Von fragen Carolin Becker Erstellt: 15. Mai 2019, 00:00 Uhr
„Einmalig in Württemberg“ Cornelia Schuler vom Freundeskreis der Waldenser Pinache und Serres

Cornelia Schuler

Der Freundeskreis der Waldenser Pinache und Serres lädt am Sonntag, 19. Mai, in Serres zu einer ganz besonderen Wanderung ein.

Worum geht es bei der Wanderung?

Wir in Serres haben sehr, sehr viele Flurnamen, die noch welsch klingen. Das ist, würde ich sagen, einmalig in Württemberg. Daher die Einladung zur Wanderung mit Ludwig Gille, der ein profunder Kenner dieser Flurnamen ist. Wir hatten schon zweimal diese Wanderung angeboten, und jedes Mal waren es circa 90 Teilnehmer. Das zeigt uns, dass das Interesse groß ist.

Der Wanderführer wird vermutlich mehr als die Namen erläutern, oder?

Ja, Herr Gille weiß noch einige Erinnerungen und Anekdoten zu berichten. Auch aus eigener Erfahrung, da er vor langer Zeit ebenfalls Landwirt war und die Felder bewirtschaftete.

Wie ist der Ablauf des Tages?

Wir starten um 13 Uhr am Vereinsheim und hoffen natürlich auf viele Teilnehmer. Dann wandern wir etwa zwei Stunden in Richtung Mönsheim. Anschließend gibt es im Vereinsheim Gelegenheit für Kaffee und Kuchen, Getränke und so weiter.

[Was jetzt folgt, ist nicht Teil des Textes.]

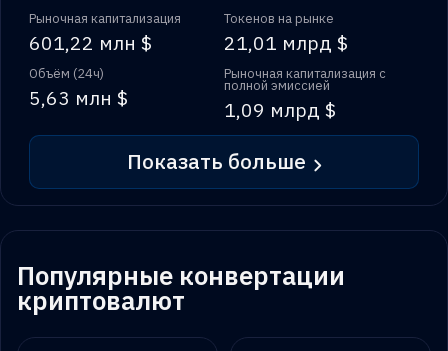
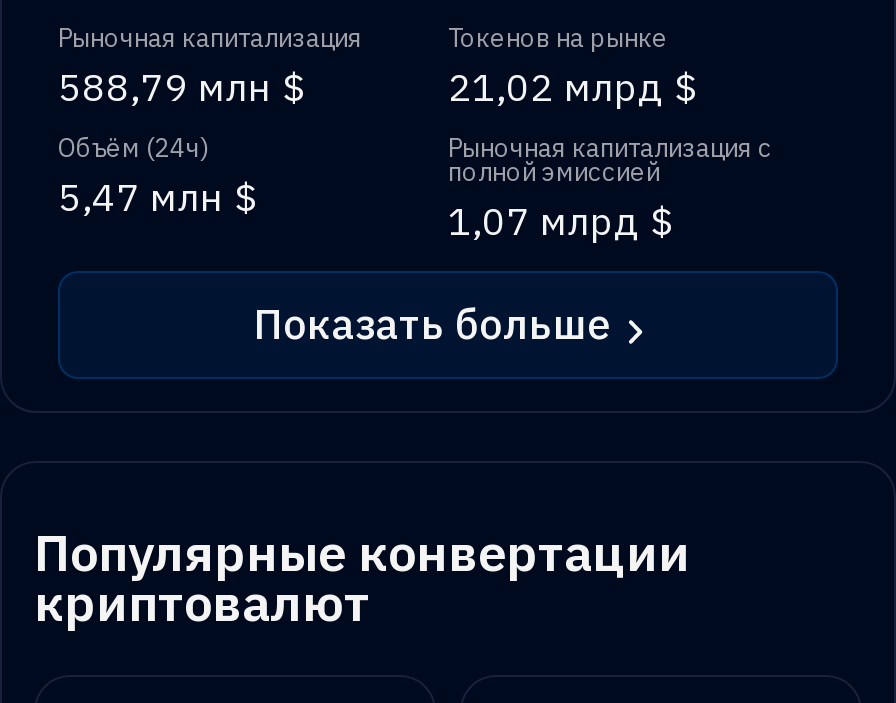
- 601,22 млн $
+ 588,79 млн $

- 21,01 млрд $
+ 21,02 млрд $

- 5,63 млн $
+ 5,47 млн $

- 1,09 млрд $
+ 1,07 млрд $
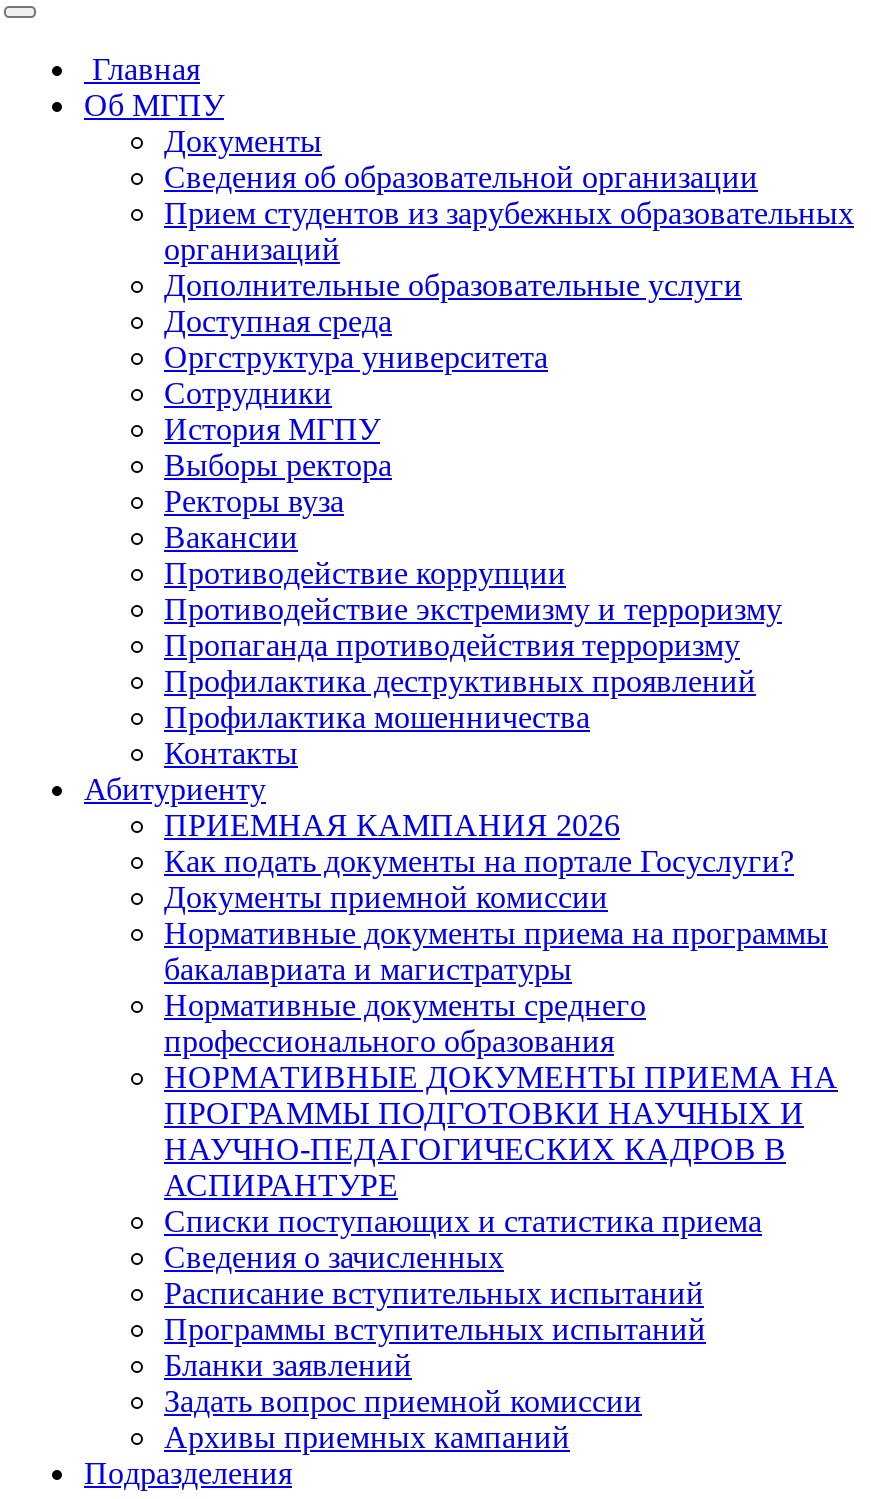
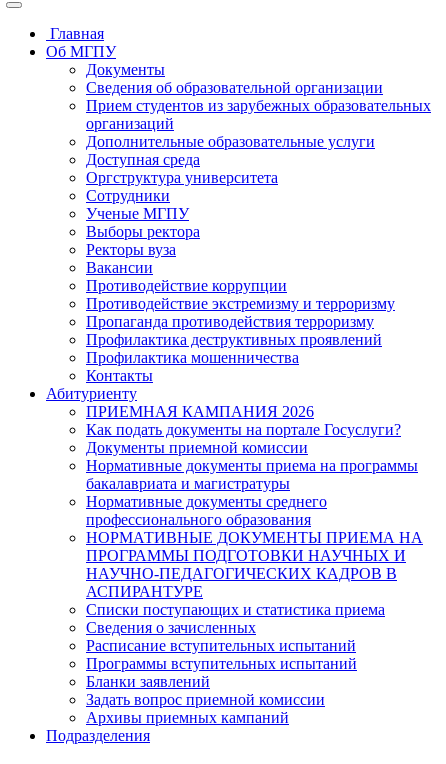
- История МГПУ
+ Ученые МГПУ
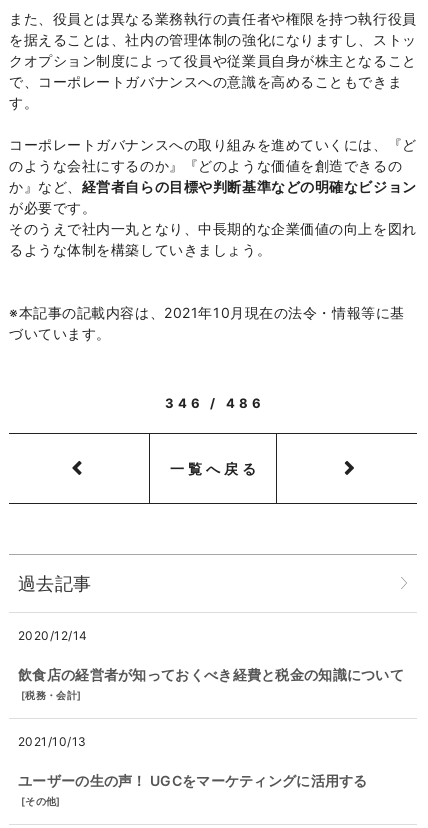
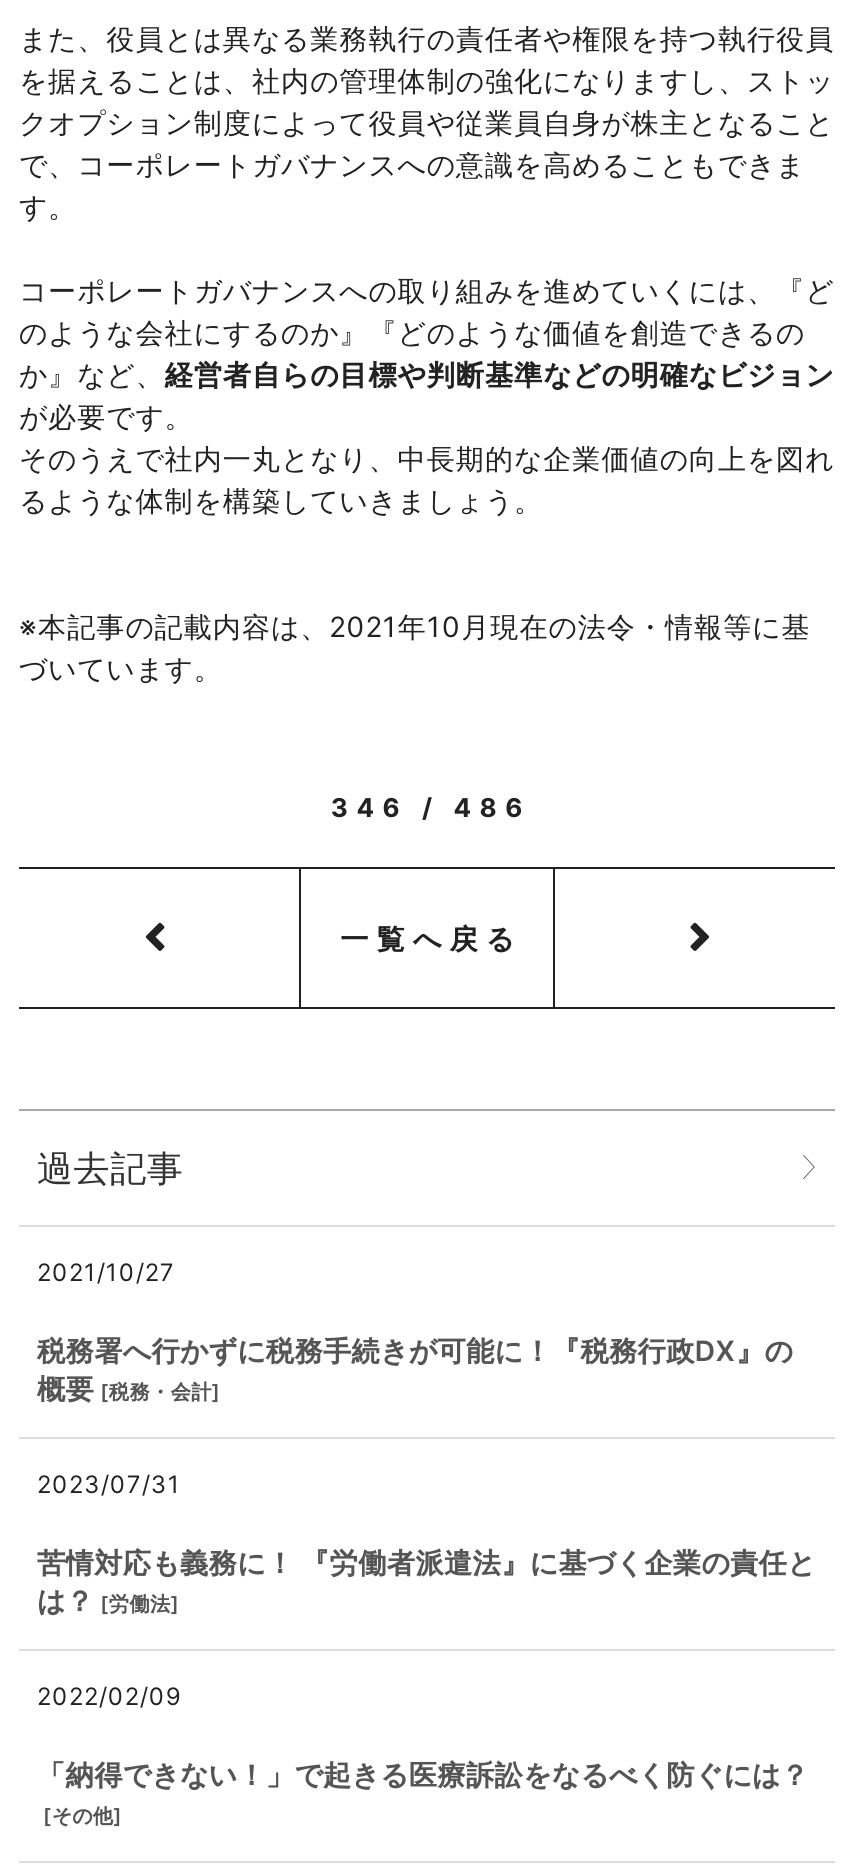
- 2020/12/14
- 飲食店の経営者が知っておくべき経費と税金の知識について
- [税務・会計]
- 2021/10/13
- ユーザーの生の声！ UGCをマーケティングに活用する
+ 2021/10/27
+ 税務署へ行かずに税務手続きが可能に！『税務行政DX』の
+ 概要 [税務・会計]
+ 2023/07/31
+ 苦情対応も義務に！ 『労働者派遣法』に基づく企業の責任と
+ は？ [労働法]
+ 2022/02/09
+ 「納得できない！」で起きる医療訴訟をなるべく防ぐには？
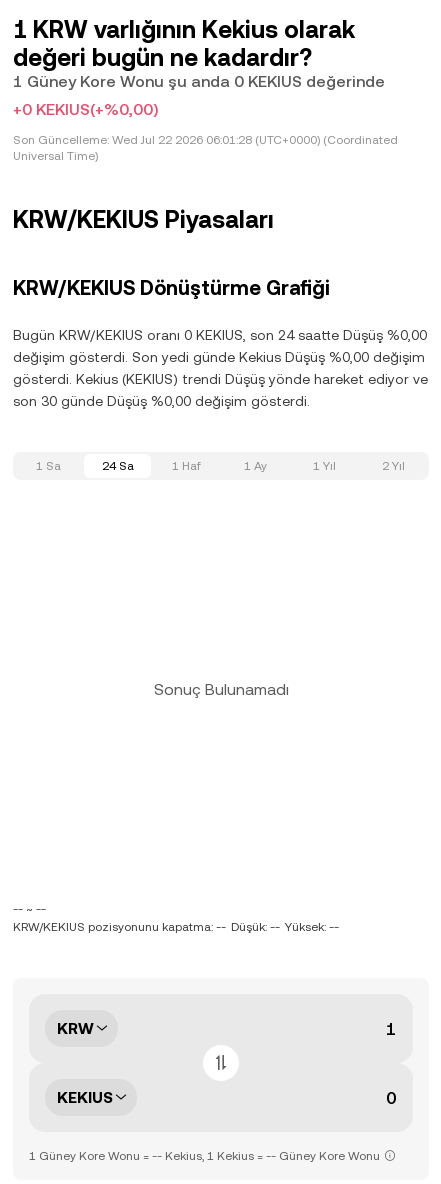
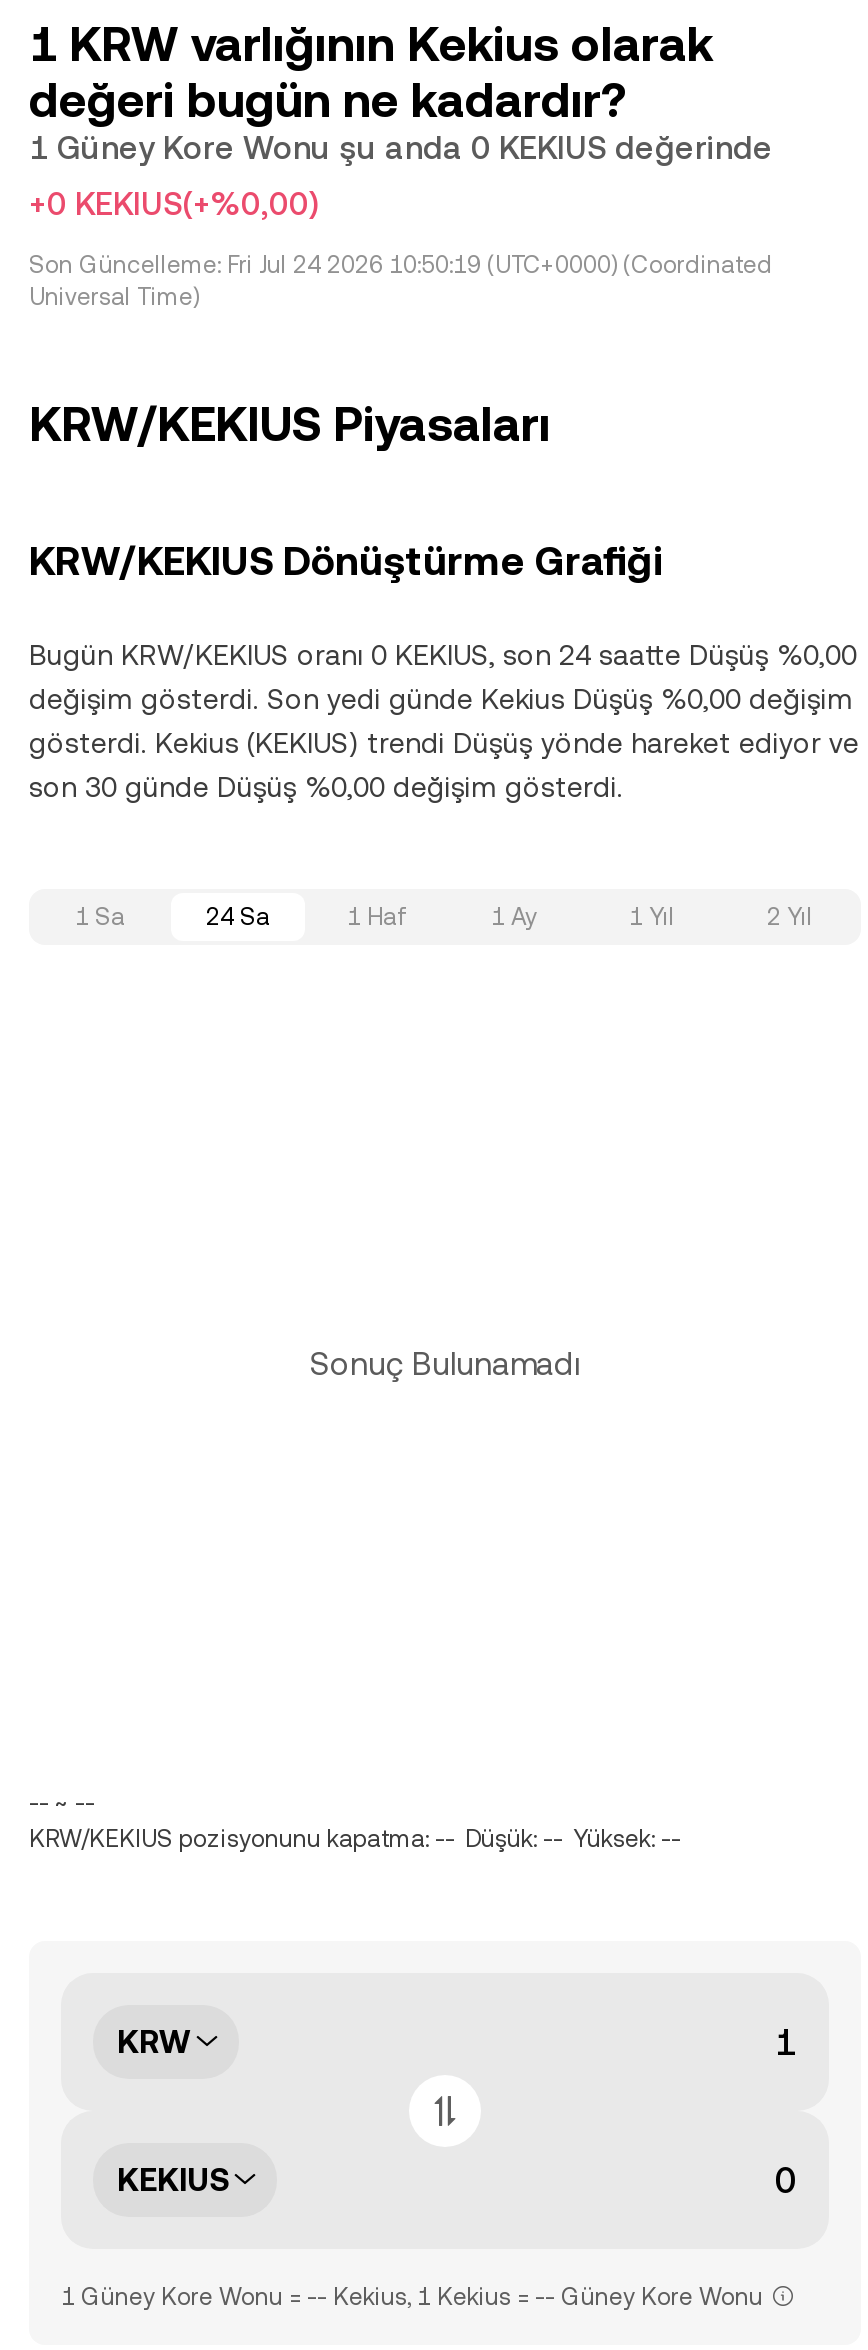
- Son Güncelleme: Wed Jul 22 2026 06:01:28 (UTC+0000) (Coordinated
+ Son Güncelleme: Fri Jul 24 2026 10:50:19 (UTC+0000) (Coordinated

Da es dieses Mal eine gemeinsame Veranstaltung mit dem Männergesangverein Serres ist, haben die Teilnehmer Gelegenheit, sich vor der Wanderung mit Weißwurst und Brezeln zu stärken. Ab 15 Uhr übernehmen die Waldenserfreunde die Bewirtung.

Für wen ist die Wanderung geeignet?

Es gibt keine Schwierigkeitsgrade, so dass auch ältere Teilnehmer diese Wanderstrecke gut bewältigen können.

Was geschieht mit dem Erlös der Veranstaltung?

Wir unterstützen mit dem Erlös die Reparatur der Schaltanlage in der Kirche von Serres. Im Juni vergangenen Jahres gab es einen Schwelbrand in der Elektroanlage, so dass wir erst seit zwei Wochen den Gottesdienst in der Waldenserkirche feiern können.